I was standing next to them, overhearing their conversation, since I was also covering the court proceedings as a reporter employed with The Tribune.
However, an impulsive Sidhu decided to resign from the Lok Sabha, winning his seat again within months by a slightly-reduced margin of around 78,000 votes against Congress’s Surinder Singla.
The decision to take the high moral ground, many say, elevated his standing among the voters and he was soon catapulted to the front lines of Punjab politics, seen as a viable, honest option in a state where Parkash Singh Badal and Capt Amarinder Singh were the only two pan-Punjab vote-catchers for their respective parties.
Sidhu and Jaitley also became extremely close, a bond that lasted till he was dumped in favour of the latter as BJP’s Amritsar Lok Sabha candidate in the 2014 General Elections. Sidhu, many believe, never forgave Jaitley for the snub, deciding to keep away from Jaitley’s campaign.
Jaitley despite the Narendra Modi wave, lost by over 1 lakh votes to Capt Amarinder Singh. He never forgave Sidhu for not standing by him when he needed him the most.

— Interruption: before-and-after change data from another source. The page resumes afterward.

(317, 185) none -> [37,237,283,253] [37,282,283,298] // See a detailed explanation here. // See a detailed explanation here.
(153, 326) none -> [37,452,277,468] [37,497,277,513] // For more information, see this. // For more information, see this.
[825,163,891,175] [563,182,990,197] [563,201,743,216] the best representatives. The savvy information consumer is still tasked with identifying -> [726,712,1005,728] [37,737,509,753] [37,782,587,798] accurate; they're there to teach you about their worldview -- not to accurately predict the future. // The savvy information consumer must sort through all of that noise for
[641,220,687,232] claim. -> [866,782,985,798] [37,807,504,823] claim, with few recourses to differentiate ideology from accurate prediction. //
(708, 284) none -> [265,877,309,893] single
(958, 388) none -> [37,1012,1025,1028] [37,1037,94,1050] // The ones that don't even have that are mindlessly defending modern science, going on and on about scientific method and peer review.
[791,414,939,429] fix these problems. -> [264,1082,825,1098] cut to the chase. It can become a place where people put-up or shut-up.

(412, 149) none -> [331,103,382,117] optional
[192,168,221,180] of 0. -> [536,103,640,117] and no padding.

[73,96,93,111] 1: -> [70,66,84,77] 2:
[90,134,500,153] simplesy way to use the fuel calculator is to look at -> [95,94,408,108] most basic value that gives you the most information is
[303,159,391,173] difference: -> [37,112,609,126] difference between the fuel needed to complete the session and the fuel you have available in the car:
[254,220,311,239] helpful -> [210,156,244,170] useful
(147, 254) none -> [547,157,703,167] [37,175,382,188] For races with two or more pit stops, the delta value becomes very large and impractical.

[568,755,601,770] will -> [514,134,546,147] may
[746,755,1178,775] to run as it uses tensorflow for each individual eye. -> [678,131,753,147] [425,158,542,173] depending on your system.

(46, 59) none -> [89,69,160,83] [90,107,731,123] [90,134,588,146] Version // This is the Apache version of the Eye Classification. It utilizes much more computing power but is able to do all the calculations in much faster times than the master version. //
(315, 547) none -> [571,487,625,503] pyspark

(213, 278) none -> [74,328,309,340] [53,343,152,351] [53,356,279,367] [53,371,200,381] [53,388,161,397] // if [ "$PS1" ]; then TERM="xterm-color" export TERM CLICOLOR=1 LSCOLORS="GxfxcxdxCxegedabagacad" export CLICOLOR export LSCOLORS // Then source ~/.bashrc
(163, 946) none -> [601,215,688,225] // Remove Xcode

But the BJP decided to ignore Sidhu’s tantrums and brought him to the Rajya Sabha in 2016, from where he resigned in a huff within months.
The Congress was his next stop. He joined the party in 2017, contested from Amritsar (East) Assembly seat and won handsomely.
Life, at least politically, had come full circle for Sidhu. As did his case.
While it was the Congress government of Capt Amarinder Singh, which was instrumental in getting the High Court, in 2006, to overturn the lower court judgment in Sidhu’s case, it was the BJP which helped him survive the case.
In fact, in what may be seen as ironic now, the Patiala unit of Shiromani Akali Dal actually organised prayers in December 2006 to ask the gods to help Sidhu come out unscathed from the “vengeful attitude” of the then Amarinder government.
Today, Sidhu is the biggest enemy of the Shiromani Akali Dal, with the party even fielding its prominent leader Bikram Singh Majithia to defeat him in Amritsar East.
With Jaitley gone, it remains to be seen who will help craft Sidhu’s legal strategy now that the Supreme Court has decided to finally hear the review petition against its own 2018 judgment, imposing a fine of Rs 1,000 on the politician.